Wie erklären Sie sich die lange Verletztenliste?

Wir hatten Verletzungspech: Klingt wie eine Ausrede, aber keiner unserer Top-20-Spieler war diese Saison verletzungsfrei. Viele davon waren unglücklich. Bei den muskulären Verletzungen müssen wir uns aber kritisch hinterfragen.

Heisst?

Auch muskuläre Verletzungen könnten durch Schläge beziehungsweise Traumata verursacht werden. Das passiert oder passiert nicht. Sie können aber auch wegen Über- oder Fehlbelastung auftreten. Und wenn das passiert, müssen wir über die Bücher.

Verletzte hin oder her, die sportliche Krise wollten Sie mit dem Trainerwechsel von David Wagner zu Matteo Vanetta beenden. Haben Sie den gewünschten Effekt erreicht?
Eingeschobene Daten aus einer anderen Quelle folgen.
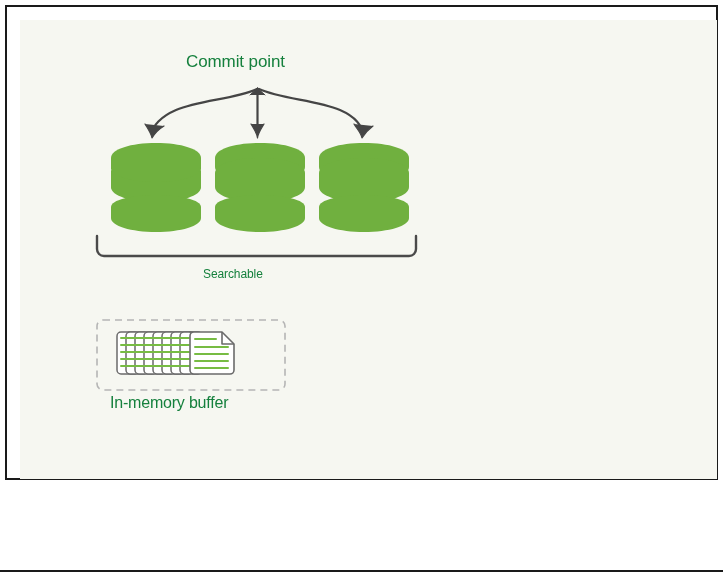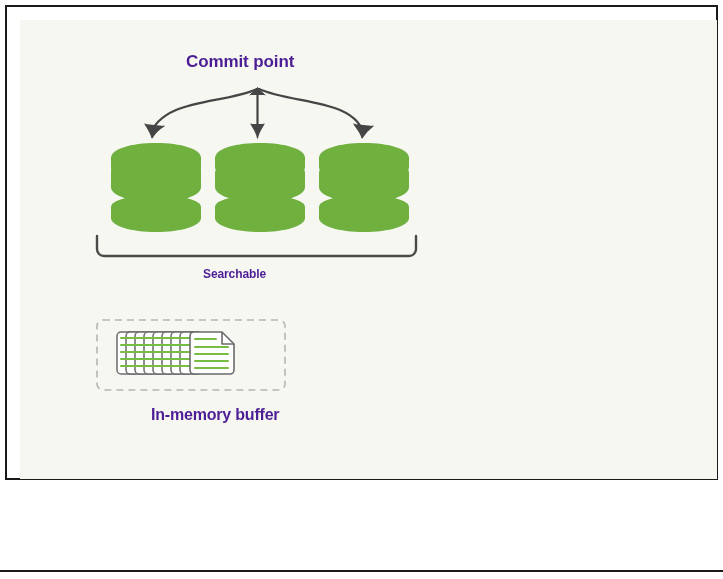--- a/index.html
+++ b/index.html
@@ -51,8 +51,8 @@
   
   .diagram-label {
     position: absolute;
-    color: #4c1d95;
-    font-weight: bold;
+    color: #15803d;
+    font-weight: normal;
     white-space: nowrap;
     font-family: "Liberation Sans", sans-serif;
   }

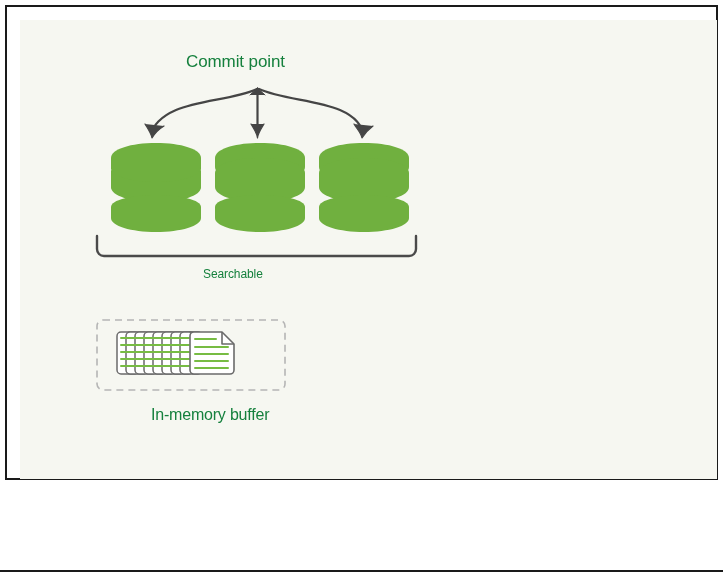--- a/index.html
+++ b/index.html
@@ -70,10 +70,9 @@
   }
   #label-in-memory-buffer {
     left: 110px;
-    top: 406px;
+    top: 394px;
     font-size: 16px;
     letter-spacing: -0.2px;
-    margin-left: 41px;
   }
 
   

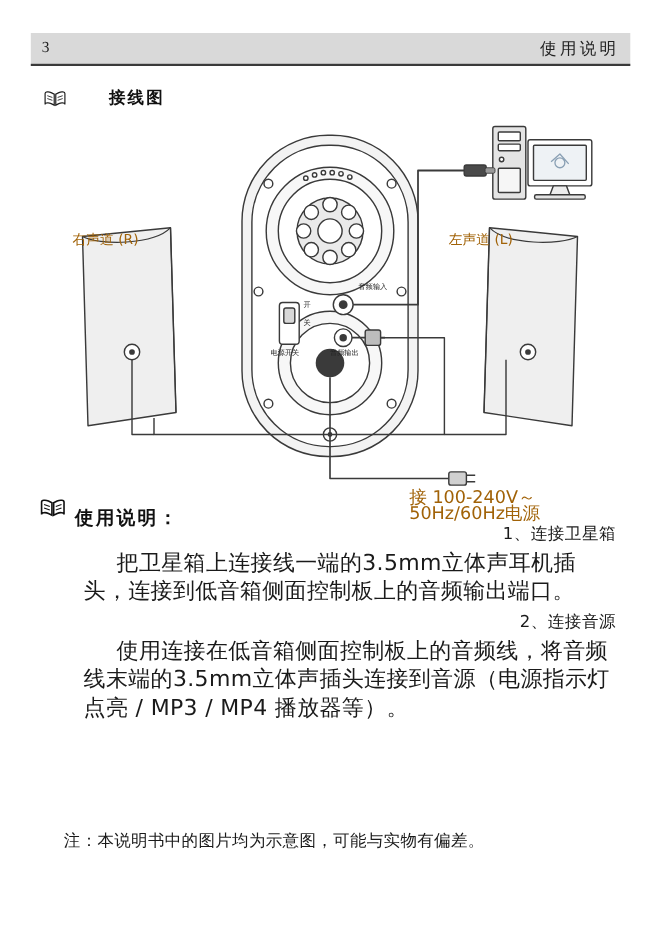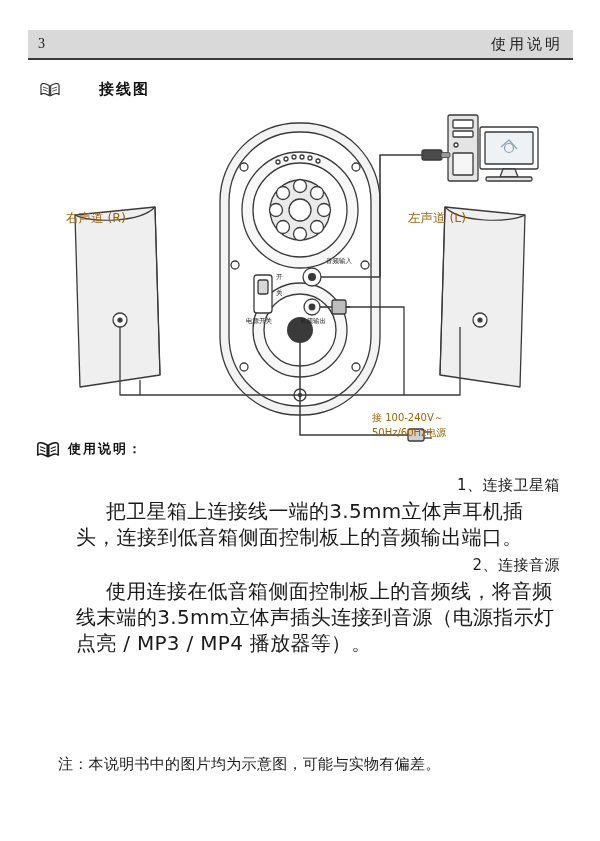--- a/index.html
+++ b/index.html
@@ -86,7 +86,7 @@
   }
   #label-right { left: 46px; top: 105px; }
   #label-left  { left: 388px; top: 105px; }
-  #label-power { left: 352px; top: 305px; line-height: 15px; font-size: 10px; }
+  #label-power { left: 352px; top: 339px; line-height: 15px; font-size: 16px; }
 
   
   .instructions {

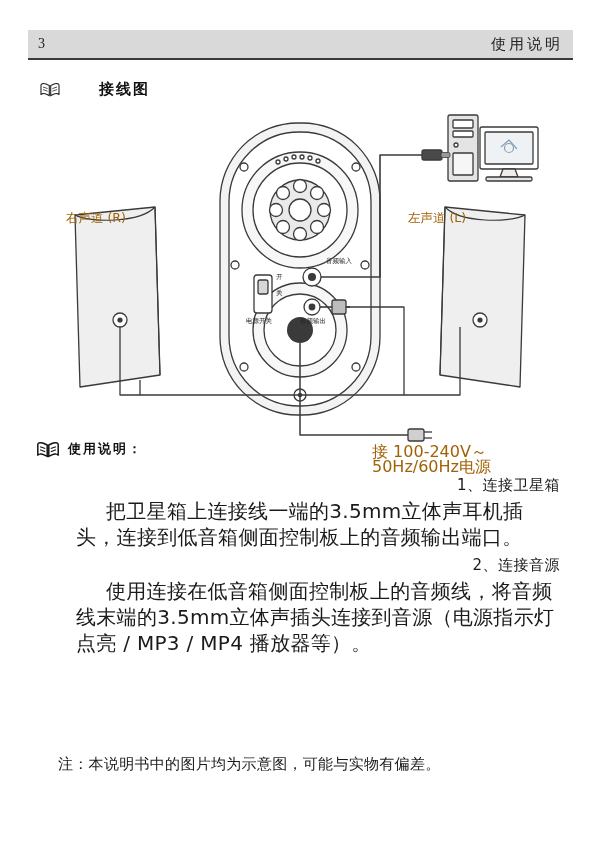--- a/index.html
+++ b/index.html
@@ -68,7 +68,7 @@
 
   #wiring-head { left: 40px; top: 80px; gap: 39px; }
   #instr-head  { left: 36px; top: 440px; }
-  #instr-head .sec-label { font-size: 13px; letter-spacing: 2px; }
+  #instr-head .sec-label { font-size: 17px; letter-spacing: 2px; margin-top: 19px; }
 
   
   #diagram {

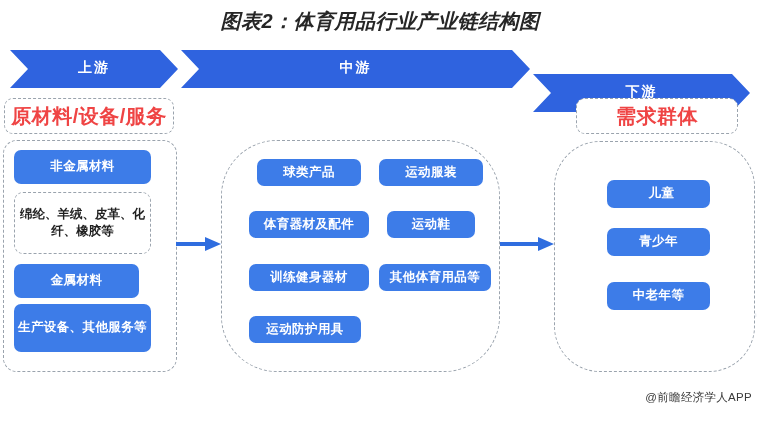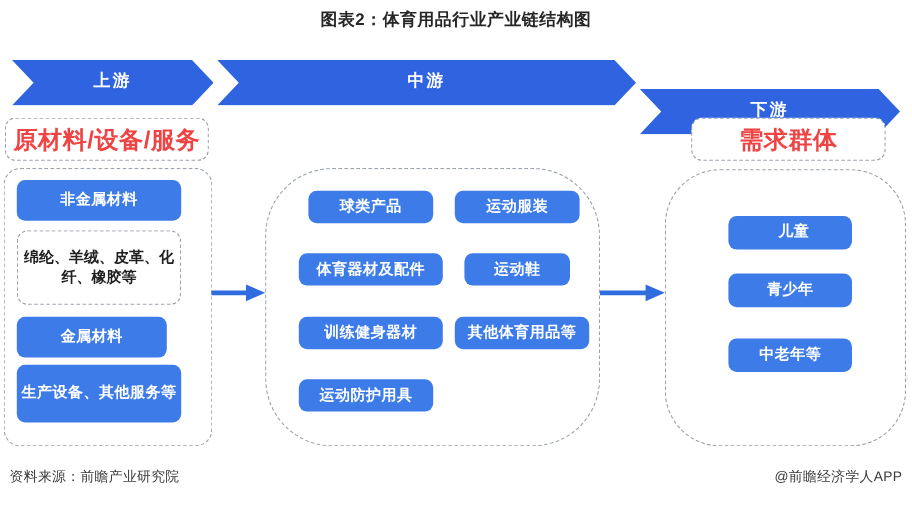--- a/index.html
+++ b/index.html
@@ -16,8 +16,9 @@
   .title{
     position:absolute;left:0;top:8px;width:760px;
     text-align:center;
-    font-size:14px;font-weight:bold;color:#262626;
+    font-size:20px;font-weight:bold;color:#262626;
     letter-spacing:.5px;
+    font-style:italic;
   }
 
   

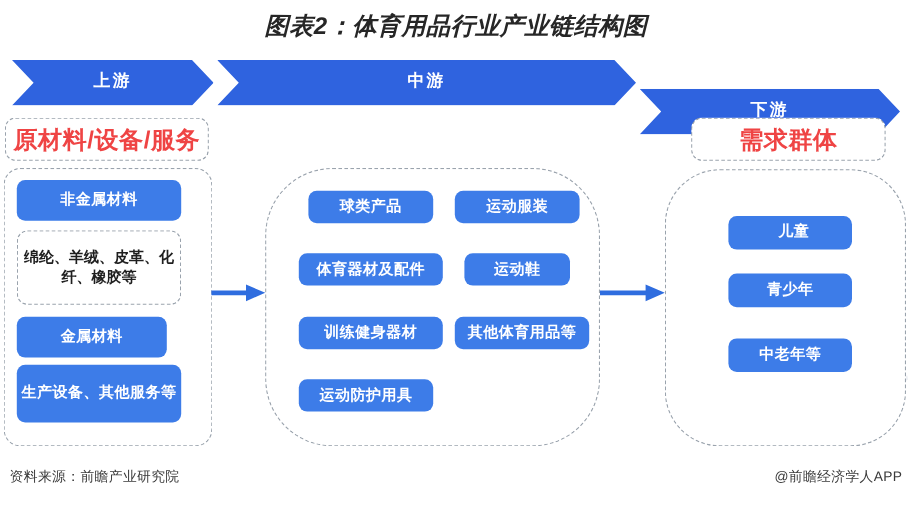--- a/index.html
+++ b/index.html
@@ -189,7 +189,6 @@
     </svg>
   </div>
 
-  <div class="src">资料来源：前瞻产业研究院</div>
   <div class="brand">@前瞻经济学人APP</div>
 
 </div>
David Wagner war keine Fehlbesetzung. Wir mussten aber im Frühling erkennen, dass wir einen neuen Impuls brauchten. Das haben wir David Wagner so kommuniziert und sind auf eine gute Art und Weise auseinander. Wir haben auch heute noch einen guten Kontakt. Den resultatmässigen Turnaround haben wir dadurch allerdings nicht erreicht. Ich bin aber überzeugt, dass wir grundsätzlich eine gute Entwicklung gemacht haben.

Spricht so allerdings nicht für Matteo Vanetta. Bleibt er über den Sommer hinaus YB-Trainer?

Matteo Vanetta wird bis Ende Saison YB-Trainer sein. Dann werden wir die Situation analysieren, mit ihm besprechen und eine Entscheidung fällen. Alles andere können wir zum jetzigen Zeitpunkt nicht sagen.

Kommen wir zu Ihnen: Sie gelten als einer der kompetentesten Sportchefs des Landes und es kursieren immer wieder Gerüchte, dass Sie YB in Richtung einer Topliga verlassen könnten. Wie sieht Ihre eigene Zukunft aus?

Wir haben dem Ziel, in der nächsten Saison europäisch vertreten zu sein, alles untergeordnet. Dieses Ziel haben wir auch dank des Cupsiegs von Lugano erreicht. Dem entsprechend war auch meine eigene Zukunft und eine allfällige Vertragsverlängerung dem unterzuordnen. Ich habe dem Verwaltungsrat längst mitgeteilt, dass ich diesen Weg weitergehen will.

Sie bleiben also bei YB?

Dies zu Papier zu bringen, hatte keine Priorität. Dieses Thema sollte aber bald erledigt sein.

Zum Schluss: Nati-Stürmer Cedric Itten zu YB – was ist an diesem Gerücht dran?

Ich kann Ihnen sonst gerne unsere interne Kaderplanung schicken, dann wissen Sie Bescheid (lacht). Spass beiseite: Zu Spekulationen nehmen wir nie Stellung. Manchmal streifen die Gerüchte die Wahrheit, manchmal liegen sie komplett daneben.